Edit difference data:
━━━━━━━━━━━━━━━━━━━━
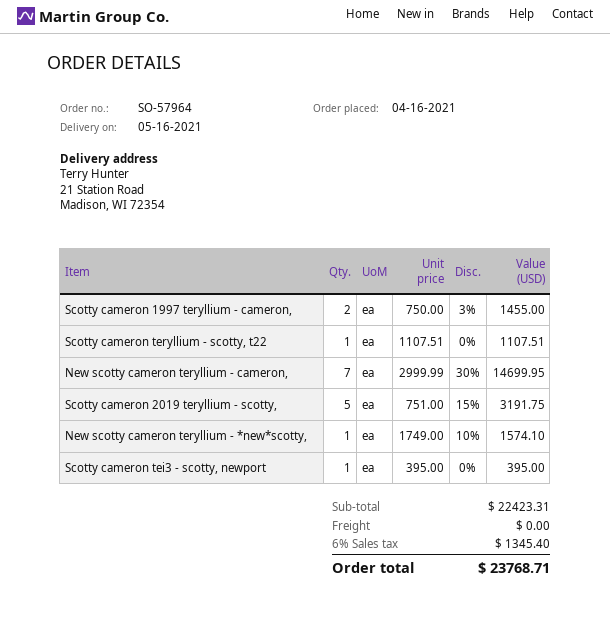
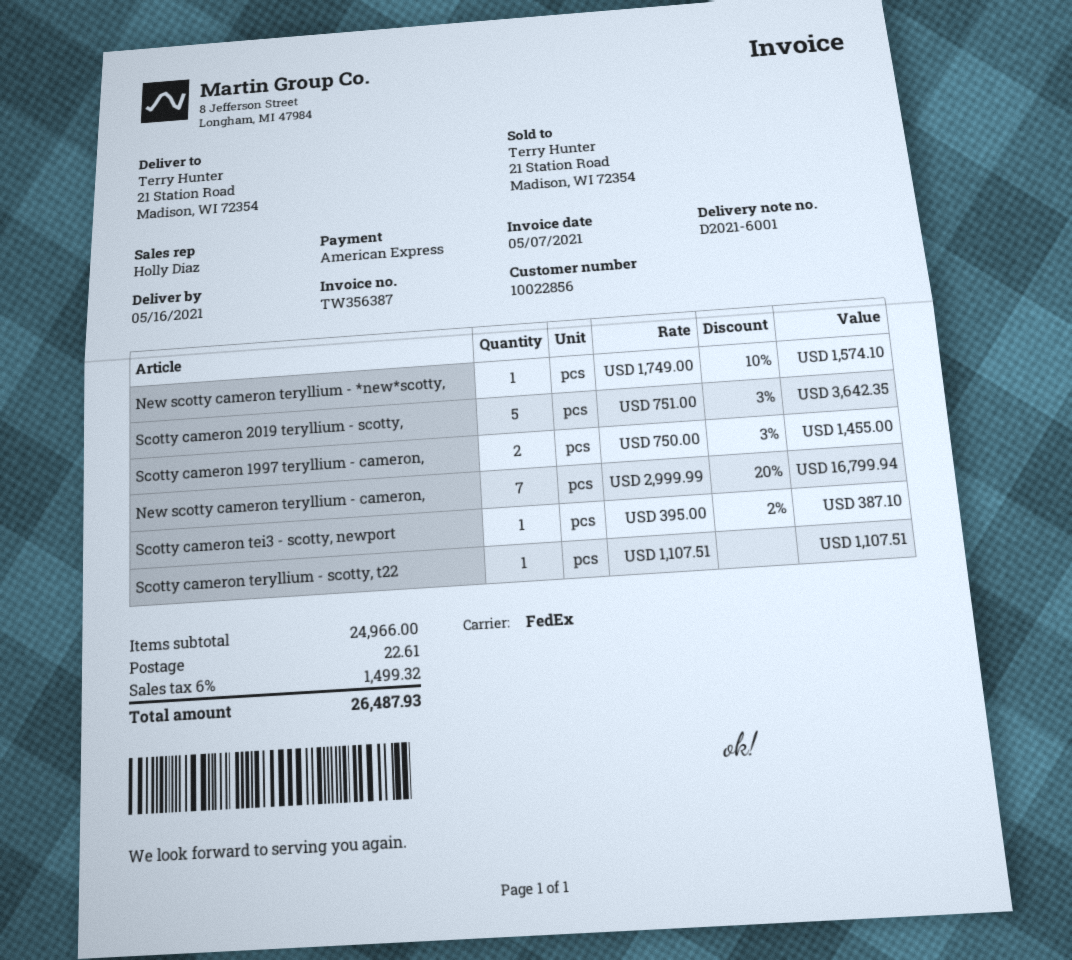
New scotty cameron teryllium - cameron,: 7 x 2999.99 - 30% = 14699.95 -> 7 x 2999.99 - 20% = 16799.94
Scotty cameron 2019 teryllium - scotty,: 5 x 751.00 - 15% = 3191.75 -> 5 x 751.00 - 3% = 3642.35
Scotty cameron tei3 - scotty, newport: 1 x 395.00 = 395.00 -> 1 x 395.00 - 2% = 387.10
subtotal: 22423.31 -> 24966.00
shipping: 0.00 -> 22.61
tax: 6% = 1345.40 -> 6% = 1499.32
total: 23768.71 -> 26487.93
━━━━━━━━━━━━━━━━━━━━
§ **Task prompt**
Without the pictures, set down every entry exactly.

§ **Output for this exercise**
New scotty cameron teryllium - cameron,: 7 x 2999.99 - 30% = 14699.95 -> 7 x 2999.99 - 20% = 16799.94
Scotty cameron 2019 teryllium - scotty,: 5 x 751.00 - 15% = 3191.75 -> 5 x 751.00 - 3% = 3642.35
Scotty cameron tei3 - scotty, newport: 1 x 395.00 = 395.00 -> 1 x 395.00 - 2% = 387.10
subtotal: 22423.31 -> 24966.00
shipping: 0.00 -> 22.61
tax: 6% = 1345.40 -> 6% = 1499.32
total: 23768.71 -> 26487.93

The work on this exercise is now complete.